Structured diff data:
=== Section Start ===
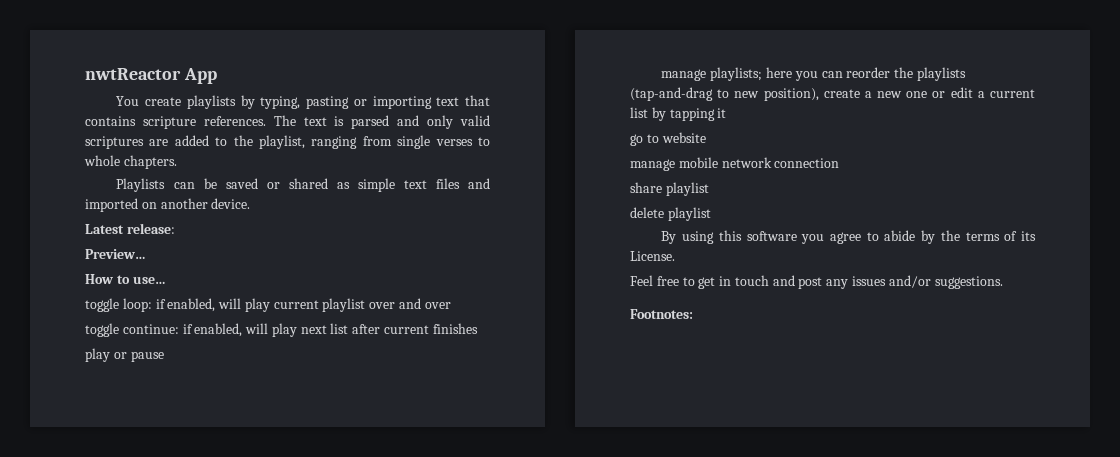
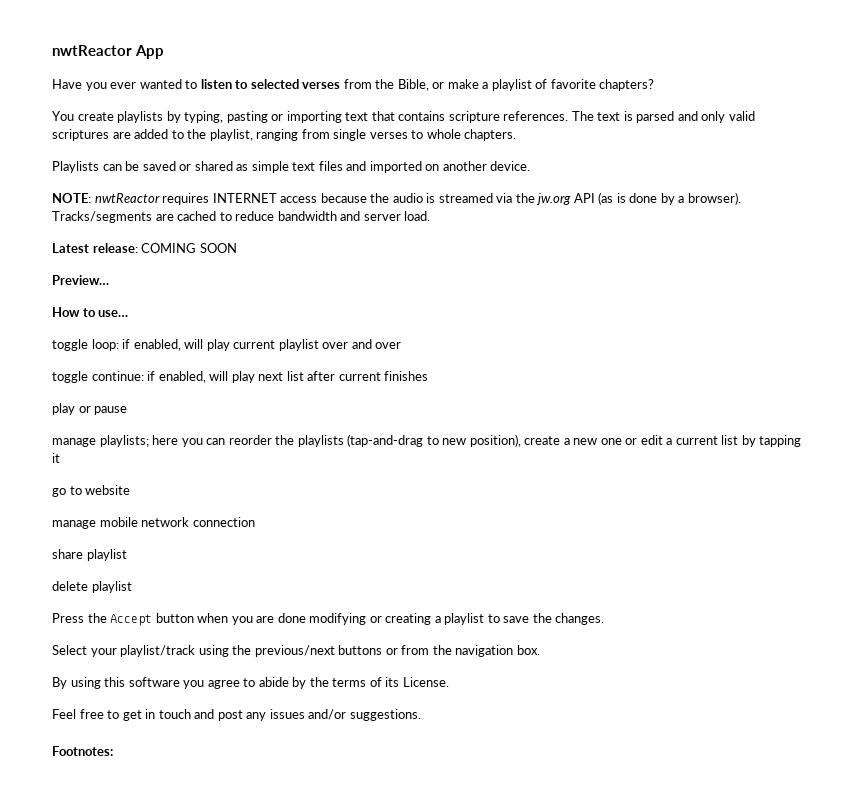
+ Have you ever wanted to listen to selected verses from the Bible, or make a playlist of favorite chapters?
+ NOTE: nwtReactor requires INTERNET access because the audio is streamed via the jw.org API (as is done by a browser). Tracks/segments are cached to reduce bandwidth and server load.
- Latest release:
+ Latest release: COMING SOON
+ Press the Accept button when you are done modifying or creating a playlist to save the changes.
+ Select your playlist/track using the previous/next buttons or from the navigation box.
=== Section End ===
#### PROBLEM REQUIREMENTS:
List every line above that holds the word "playlist".

#### SOLUTION FOR THIS PROBLEM:
+ Have you ever wanted to listen to selected verses from the Bible, or make a playlist of favorite chapters?
+ Press the Accept button when you are done modifying or creating a playlist to save the changes.
+ Select your playlist/track using the previous/next buttons or from the navigation box.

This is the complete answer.